The matrix should allow us to get an overall idea of how well the Web is supported for local users around the world, and help identify and prioritise areas where work is needed.

slide

Open to see a set of use cases related to line-breaking

Line-breaking

Let's look at one of the feature categories, to get an idea of why this information is needed. This will only be a cursory glance at some of the issues involved. (This material is a subset of that in the article Approaches to line breaking, which is itself only a high level summary).

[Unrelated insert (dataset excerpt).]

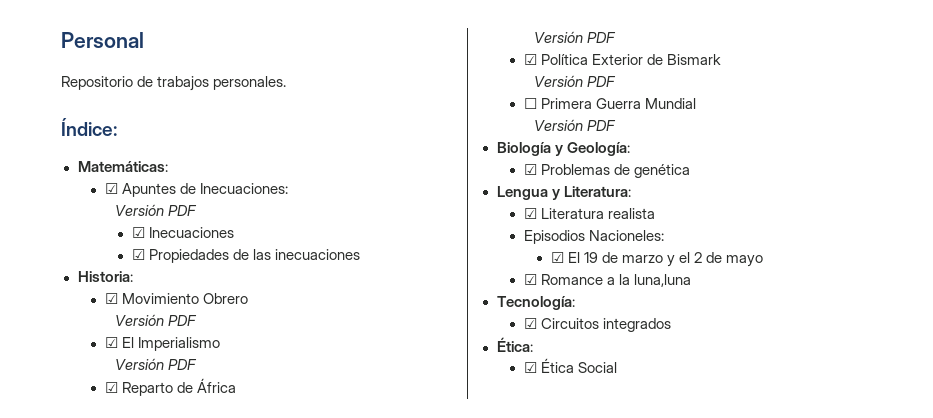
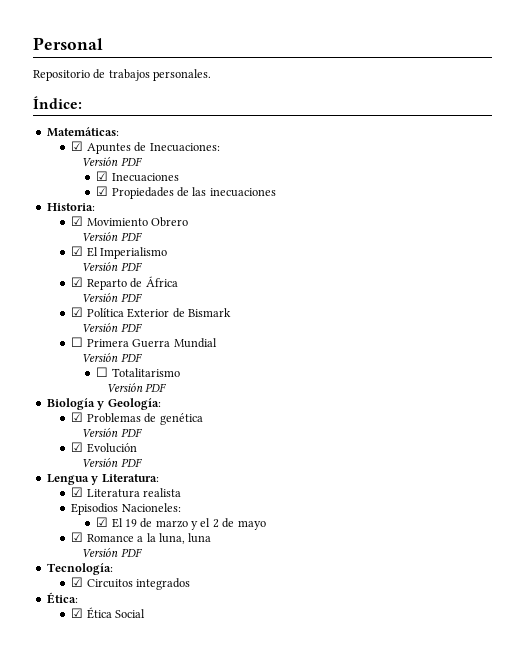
(617, 125) none -> [96,367,180,377] [107,383,167,393] // ☐ Totalitarismo // Versión PDF
(690, 171) none -> [82,428,142,438] [71,442,137,453] [82,458,142,468] // Versión PDF // ☑ Evolución // Versión PDF
[633,274,691,287] luna,luna -> [158,533,212,544] [82,548,142,558] luna, luna // Versión PDF

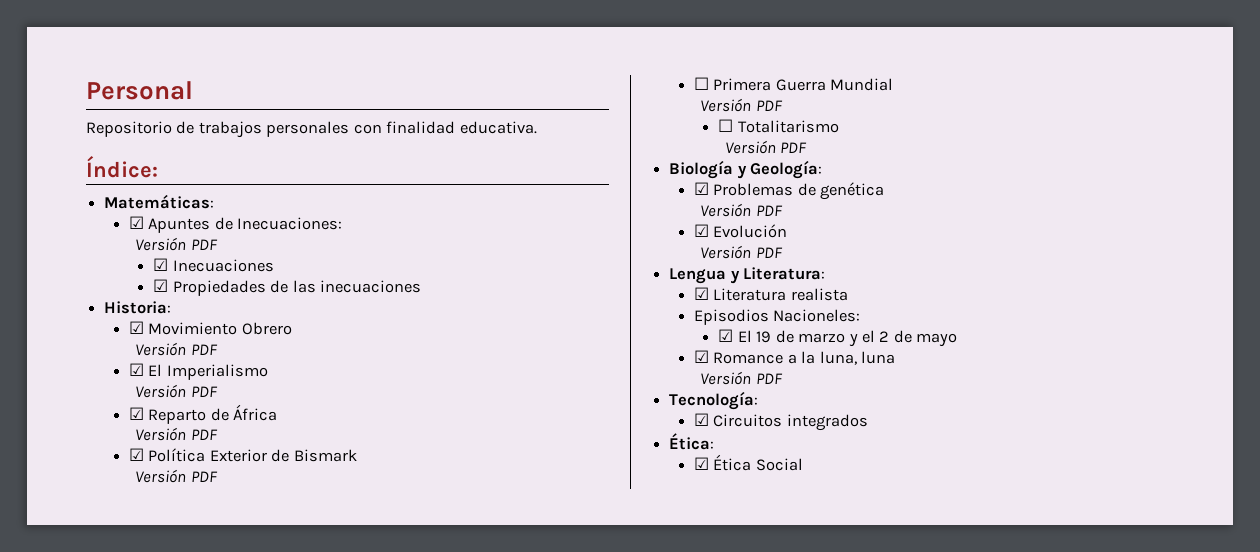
[153,69,212,81] personales. -> [266,121,537,137] personales con finalidad educativa.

The table on the slide shows a number of languages organised in two dimensions. Down the side of the table we list whether a language wraps words, syllables, characters; across the top we list whether the language uses a space as a word separator, some other word separator, a syllable separator, or no separator at all.

slide

go to top of page

Hindi wraps whole words to the next line, by default, in the same way as this English text. (We won't talk here about hyphenation or justification techniques.)

Arabic text does the same, but the words wrap to the right, rather than to the left. However, one peculiarity of right-to-left scripts is that the words in embedded Latin script text appear to be rearranged if the line break appears between them. In fact, nothing changes in the memory store – this is all just smoke and mirrors. Although scripts like Arabic allow text to be read bidirectionally on a line (numbers and Latin text are read left-to-right), they require text to always be read downwards, from line to line.

slide

go to top of page

There are no word or syllable separators in Khmer or Thai, and yet text needs to be wrapped word by word to the next line. This requires the use of dictionary lookup.

In some cases, users get frustrated because the algorithms used to detect word boundaries don't match their expectations, especially when dealing with compound words.

slide

go to top of page

Tibetan has punctuation to mark syllable boundaries, but no punctuation to identify word boundaries (which can be composed of multiple syllables). Since Tibetan wraps syllables at the end of a line, rather than words, this is generally not too problematic.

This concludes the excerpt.